Aujourd’hui, les images parlent d’elles-mêmes et montrent clairement que l’usage des LBD, des GLI-F4 et autres moyens individuels et collectifs comme les canons à eau, sont en « open bar ».

Individuellement, les policiers n’ont aucune responsabilité dans l’usage musclé de la force, ils répondent aux ordres du ministre, des préfets et des commissaires.

Rappelons que le maintien de l’ordre public est une mission de police administrative et non de police judiciaire. Le parquet n’a compétence que pour le traitement des crimes et délits commis lors des manifestations. C’est à l’autorité administrative qu’il incombe donc de maintenir l’ordre public.

France Police – Policiers en colère s’insurge contre les procédures administratives ouvertes par l’IGPN et visant tel ou tel fonctionnaire de police, de manière individuelle.

Si l’IGPN estime qu’il y a eu des bavures lors des maintiens de l’ordre, ce sont les donneurs d’ordres qui doivent être inquiétés et non les exécutants.

En l’espèce, la chaîne hiérarchique est connue. Le ministre de l’intérieur, les préfets et les commissaires, chefs de dispositifs, portent l’entière coresponsabilité si des violences illégitimes ont été commises.

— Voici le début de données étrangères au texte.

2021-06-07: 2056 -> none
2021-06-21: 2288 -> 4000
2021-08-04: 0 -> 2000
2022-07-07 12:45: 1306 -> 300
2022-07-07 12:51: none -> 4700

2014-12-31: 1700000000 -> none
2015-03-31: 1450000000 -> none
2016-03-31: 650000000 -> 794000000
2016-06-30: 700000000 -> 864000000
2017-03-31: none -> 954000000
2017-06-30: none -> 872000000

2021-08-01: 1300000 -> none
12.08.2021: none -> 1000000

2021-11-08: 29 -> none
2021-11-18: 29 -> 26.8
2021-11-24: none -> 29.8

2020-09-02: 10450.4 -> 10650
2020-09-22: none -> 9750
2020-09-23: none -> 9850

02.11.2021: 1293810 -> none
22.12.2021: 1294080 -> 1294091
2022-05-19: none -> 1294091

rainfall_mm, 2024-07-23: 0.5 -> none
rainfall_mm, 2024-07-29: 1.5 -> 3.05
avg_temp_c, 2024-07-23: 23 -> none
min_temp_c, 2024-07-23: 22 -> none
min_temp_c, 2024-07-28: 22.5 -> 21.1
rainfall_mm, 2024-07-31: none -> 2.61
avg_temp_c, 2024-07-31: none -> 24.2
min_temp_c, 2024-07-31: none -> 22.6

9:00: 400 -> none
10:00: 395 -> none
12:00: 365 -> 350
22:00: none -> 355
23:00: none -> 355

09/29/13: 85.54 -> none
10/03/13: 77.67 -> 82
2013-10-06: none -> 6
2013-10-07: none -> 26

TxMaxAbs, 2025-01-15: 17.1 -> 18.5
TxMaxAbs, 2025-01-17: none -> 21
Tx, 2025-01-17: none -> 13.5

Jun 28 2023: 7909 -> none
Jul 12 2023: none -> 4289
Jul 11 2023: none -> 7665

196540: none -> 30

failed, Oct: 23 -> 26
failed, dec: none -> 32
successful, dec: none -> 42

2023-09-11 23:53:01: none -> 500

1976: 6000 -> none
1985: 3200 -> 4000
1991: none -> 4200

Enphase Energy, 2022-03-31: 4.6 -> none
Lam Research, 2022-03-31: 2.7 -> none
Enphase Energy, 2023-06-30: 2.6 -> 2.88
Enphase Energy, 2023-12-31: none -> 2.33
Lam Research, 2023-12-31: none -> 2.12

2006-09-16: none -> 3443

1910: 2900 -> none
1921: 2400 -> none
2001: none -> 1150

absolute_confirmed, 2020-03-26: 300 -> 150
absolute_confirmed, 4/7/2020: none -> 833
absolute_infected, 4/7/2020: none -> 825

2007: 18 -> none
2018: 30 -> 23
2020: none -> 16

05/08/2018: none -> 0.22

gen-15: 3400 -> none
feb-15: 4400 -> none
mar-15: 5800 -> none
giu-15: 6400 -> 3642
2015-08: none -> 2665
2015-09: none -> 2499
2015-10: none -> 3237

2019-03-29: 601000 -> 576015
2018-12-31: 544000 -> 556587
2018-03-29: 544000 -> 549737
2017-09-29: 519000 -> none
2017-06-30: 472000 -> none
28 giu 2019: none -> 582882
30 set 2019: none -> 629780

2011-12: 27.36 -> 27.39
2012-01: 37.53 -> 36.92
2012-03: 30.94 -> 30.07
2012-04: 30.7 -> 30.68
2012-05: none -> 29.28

En traitant les gilets jaunes de « peste brune », en comparant les manifestants à Daesh, l’exécutif a tenu un discours haineux, incitant les policiers à une réponse sécuritaire particulièrement musclée.

En ordonnant l’emploi des GLI-F4 et des LBD, c’est l’autorité administrative qui est responsable s’il y a eu un usage disproportionné de la force face aux manifestants.

Notre syndicat n’acceptera aucune sanction individuelle prise à l’encontre de nos collègues dans le cadre des opérations de maintien de l’ordre encadrées par la puissance publique.

S’il le faut, nous irons devant la Cour européenne des droits de l’homme pour démontrer l’irresponsabilité pénale et administrative de nos collègues ayant agi sur ordres.

L’article 122-4 du code pénal ne laisse aucune place aux doutes : n’est pas pénalement responsable la personne qui accomplit un acte commandé par l’autorité légitime, sauf si cet acte est manifestement illégal.

En conclusion, même si nous déplorons les violences, le fait d’avoir plus d’un millier de blessés dans nos rangs, démontre aussi la présence massive de casseurs parmi les Gilets jaunes. Rien ne peut, ni ne pourra jamais, justifier les agressions physiques de policiers. Ceux qui se livrent à de tels actes ne valent pas mieux que la racaille de cités que nous avons affronté en 2005.